» Data extracts
####################
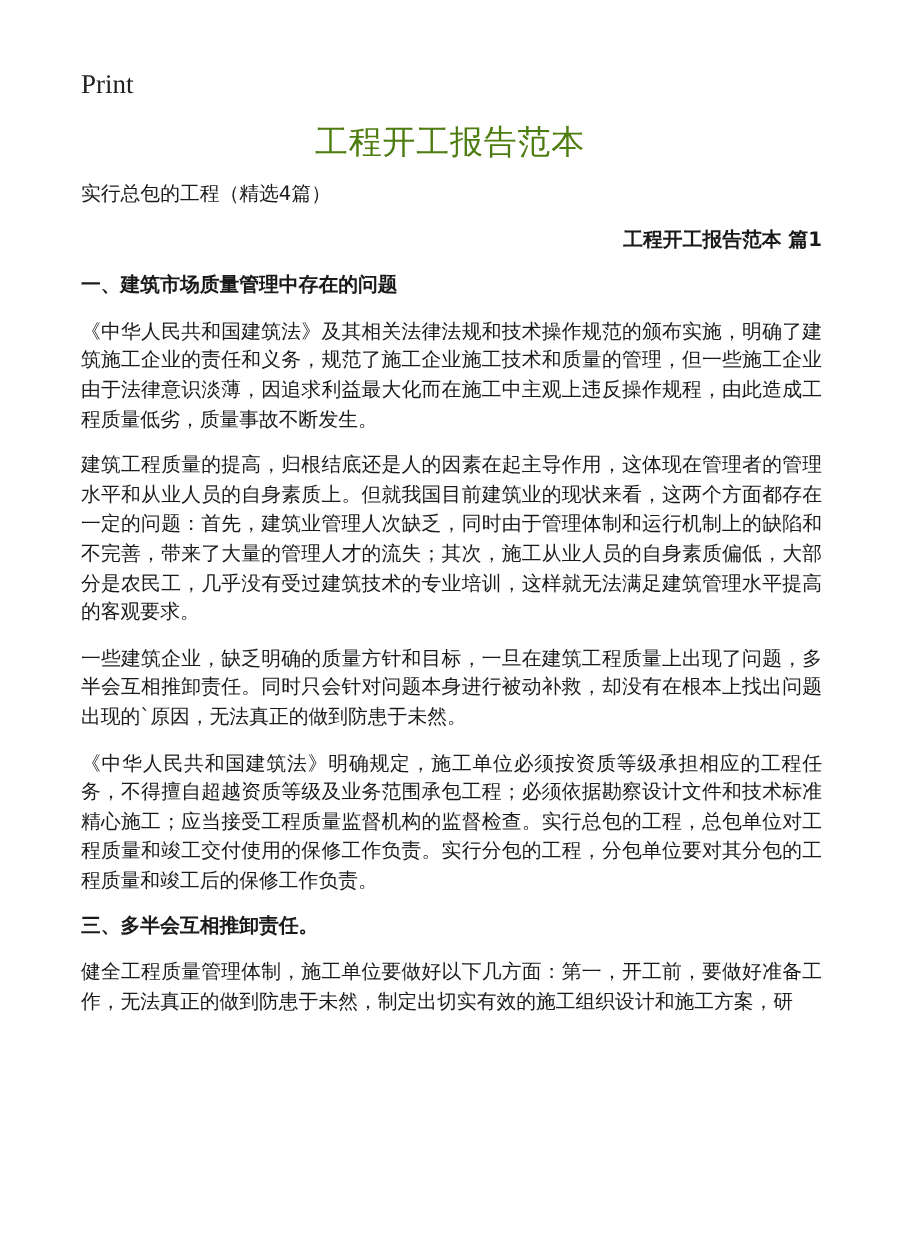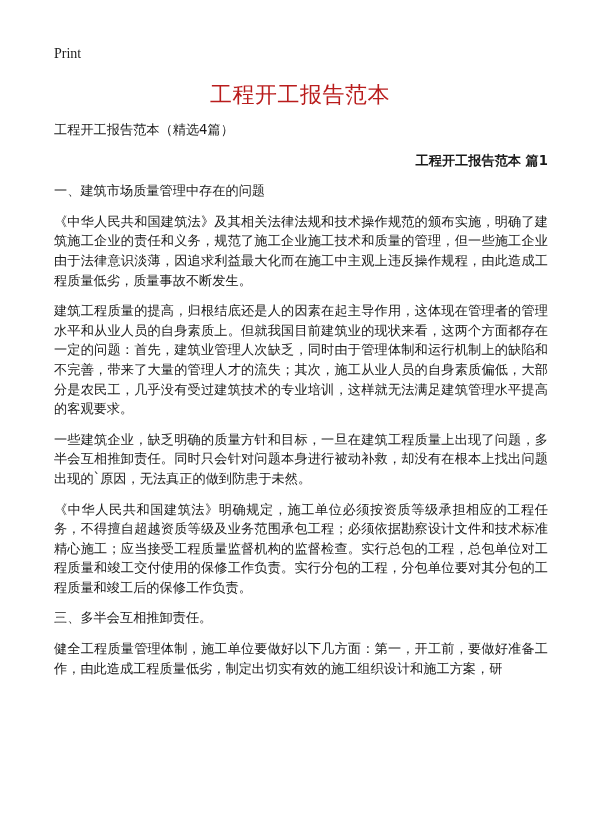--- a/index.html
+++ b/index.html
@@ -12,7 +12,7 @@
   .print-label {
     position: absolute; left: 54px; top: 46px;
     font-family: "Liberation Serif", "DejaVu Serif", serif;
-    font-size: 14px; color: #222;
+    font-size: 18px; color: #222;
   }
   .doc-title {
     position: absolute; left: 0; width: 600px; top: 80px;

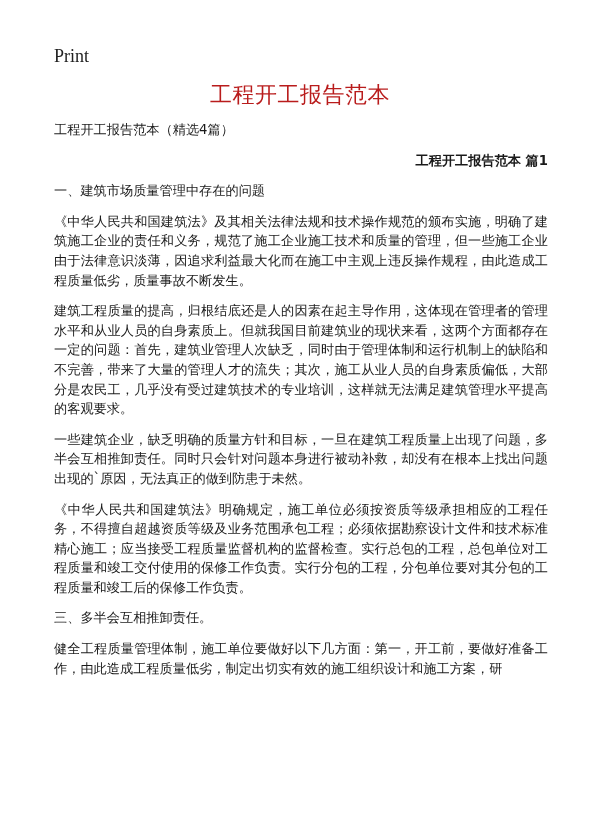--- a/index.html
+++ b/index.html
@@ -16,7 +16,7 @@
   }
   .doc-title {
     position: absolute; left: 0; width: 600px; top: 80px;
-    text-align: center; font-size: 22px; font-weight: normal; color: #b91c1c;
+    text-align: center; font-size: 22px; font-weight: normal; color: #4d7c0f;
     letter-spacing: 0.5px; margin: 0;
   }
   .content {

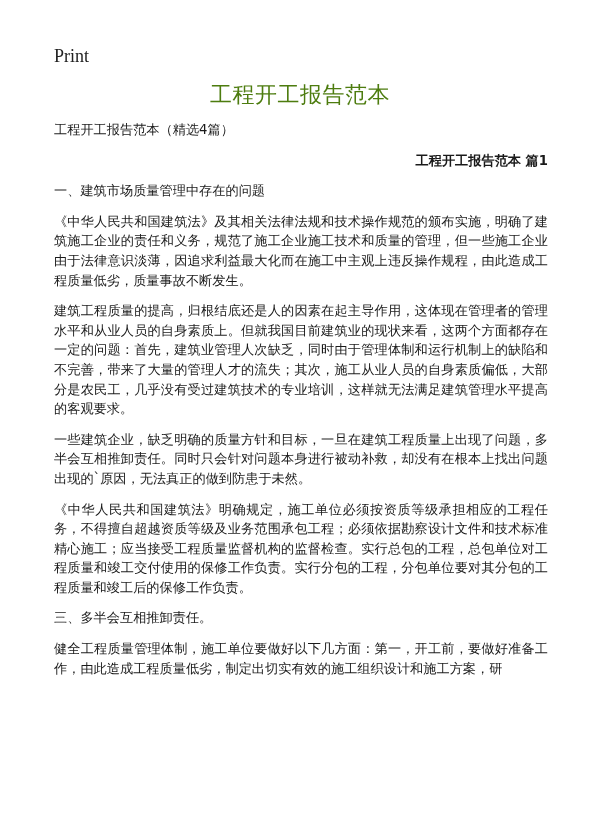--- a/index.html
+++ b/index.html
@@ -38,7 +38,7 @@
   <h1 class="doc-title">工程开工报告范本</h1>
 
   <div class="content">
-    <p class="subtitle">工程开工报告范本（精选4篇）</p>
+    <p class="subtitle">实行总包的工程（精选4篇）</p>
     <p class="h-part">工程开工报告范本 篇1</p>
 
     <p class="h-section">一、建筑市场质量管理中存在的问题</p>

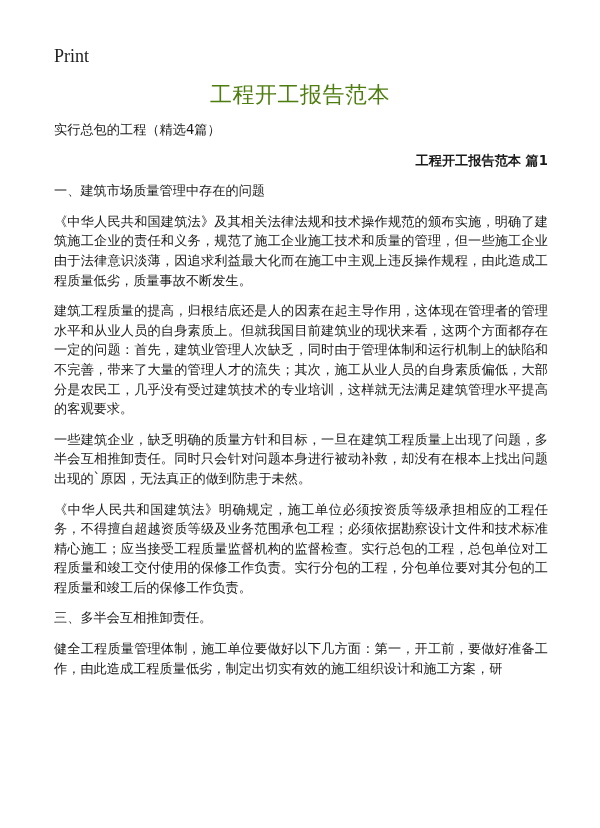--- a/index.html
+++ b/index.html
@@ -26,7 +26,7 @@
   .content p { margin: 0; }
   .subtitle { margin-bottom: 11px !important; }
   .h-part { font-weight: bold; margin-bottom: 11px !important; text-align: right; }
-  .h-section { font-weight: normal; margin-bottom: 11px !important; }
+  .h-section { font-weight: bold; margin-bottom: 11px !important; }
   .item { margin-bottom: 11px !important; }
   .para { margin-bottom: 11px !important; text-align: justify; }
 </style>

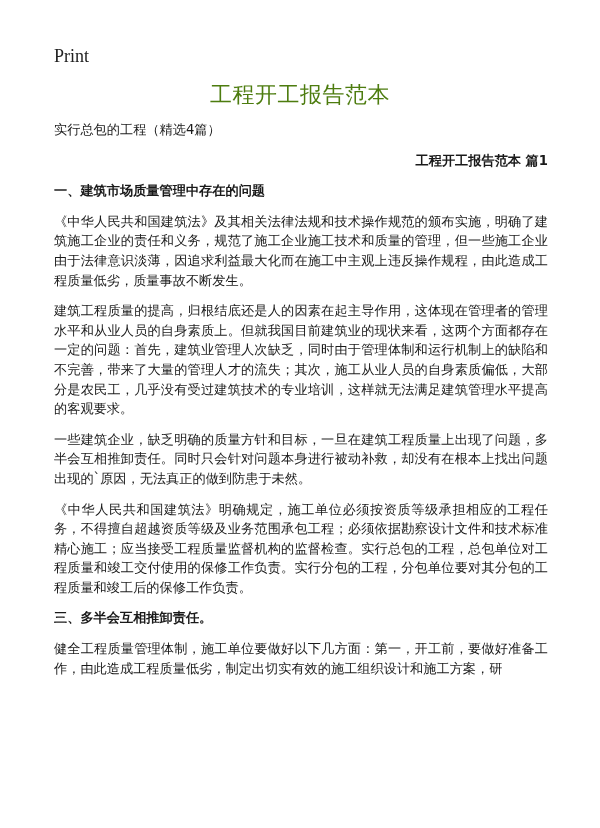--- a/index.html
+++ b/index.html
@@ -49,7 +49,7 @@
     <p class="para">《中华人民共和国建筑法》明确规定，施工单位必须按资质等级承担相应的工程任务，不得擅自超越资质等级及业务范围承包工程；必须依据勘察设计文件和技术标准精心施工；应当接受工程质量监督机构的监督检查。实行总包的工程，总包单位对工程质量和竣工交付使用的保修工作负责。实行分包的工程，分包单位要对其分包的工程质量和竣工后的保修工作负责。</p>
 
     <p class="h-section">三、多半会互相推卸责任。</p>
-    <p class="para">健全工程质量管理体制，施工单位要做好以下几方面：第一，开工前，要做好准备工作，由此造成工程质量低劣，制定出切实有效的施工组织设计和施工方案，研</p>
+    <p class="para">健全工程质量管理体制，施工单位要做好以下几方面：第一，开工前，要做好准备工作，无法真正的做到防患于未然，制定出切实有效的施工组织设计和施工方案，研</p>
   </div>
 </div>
####################
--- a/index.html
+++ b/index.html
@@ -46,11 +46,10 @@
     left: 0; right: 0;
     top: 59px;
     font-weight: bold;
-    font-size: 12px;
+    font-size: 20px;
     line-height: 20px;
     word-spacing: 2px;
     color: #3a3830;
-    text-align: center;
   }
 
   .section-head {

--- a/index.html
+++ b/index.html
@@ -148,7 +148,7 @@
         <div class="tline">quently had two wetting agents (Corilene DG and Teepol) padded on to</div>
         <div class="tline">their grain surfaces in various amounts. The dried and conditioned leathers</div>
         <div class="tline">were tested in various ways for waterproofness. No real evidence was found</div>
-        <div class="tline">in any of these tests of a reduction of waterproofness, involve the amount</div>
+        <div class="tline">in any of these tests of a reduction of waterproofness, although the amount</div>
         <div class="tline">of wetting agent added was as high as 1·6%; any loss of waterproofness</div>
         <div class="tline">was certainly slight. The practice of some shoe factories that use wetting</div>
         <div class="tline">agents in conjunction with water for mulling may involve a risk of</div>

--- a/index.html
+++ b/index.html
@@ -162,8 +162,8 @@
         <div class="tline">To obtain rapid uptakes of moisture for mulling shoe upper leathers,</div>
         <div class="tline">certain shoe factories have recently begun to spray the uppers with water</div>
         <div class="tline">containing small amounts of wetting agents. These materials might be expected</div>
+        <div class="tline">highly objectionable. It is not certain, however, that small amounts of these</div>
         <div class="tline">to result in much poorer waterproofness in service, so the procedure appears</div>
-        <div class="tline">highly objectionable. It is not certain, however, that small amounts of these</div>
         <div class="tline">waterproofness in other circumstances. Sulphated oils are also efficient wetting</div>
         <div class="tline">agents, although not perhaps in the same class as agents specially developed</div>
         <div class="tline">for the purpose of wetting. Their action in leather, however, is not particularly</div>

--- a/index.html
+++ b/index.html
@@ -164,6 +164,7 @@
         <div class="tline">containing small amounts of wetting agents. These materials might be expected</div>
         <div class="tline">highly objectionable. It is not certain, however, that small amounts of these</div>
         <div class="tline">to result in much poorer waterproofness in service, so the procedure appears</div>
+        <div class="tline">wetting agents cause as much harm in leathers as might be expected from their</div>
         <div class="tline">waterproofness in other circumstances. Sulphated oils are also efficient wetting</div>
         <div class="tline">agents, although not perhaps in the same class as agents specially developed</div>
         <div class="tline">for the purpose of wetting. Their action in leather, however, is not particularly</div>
####################
» Description of the task
Your task is to copy each line of the material that contains the word "content".

» Solution
   .content {
   <div class="content">
   .content p { margin: 0; }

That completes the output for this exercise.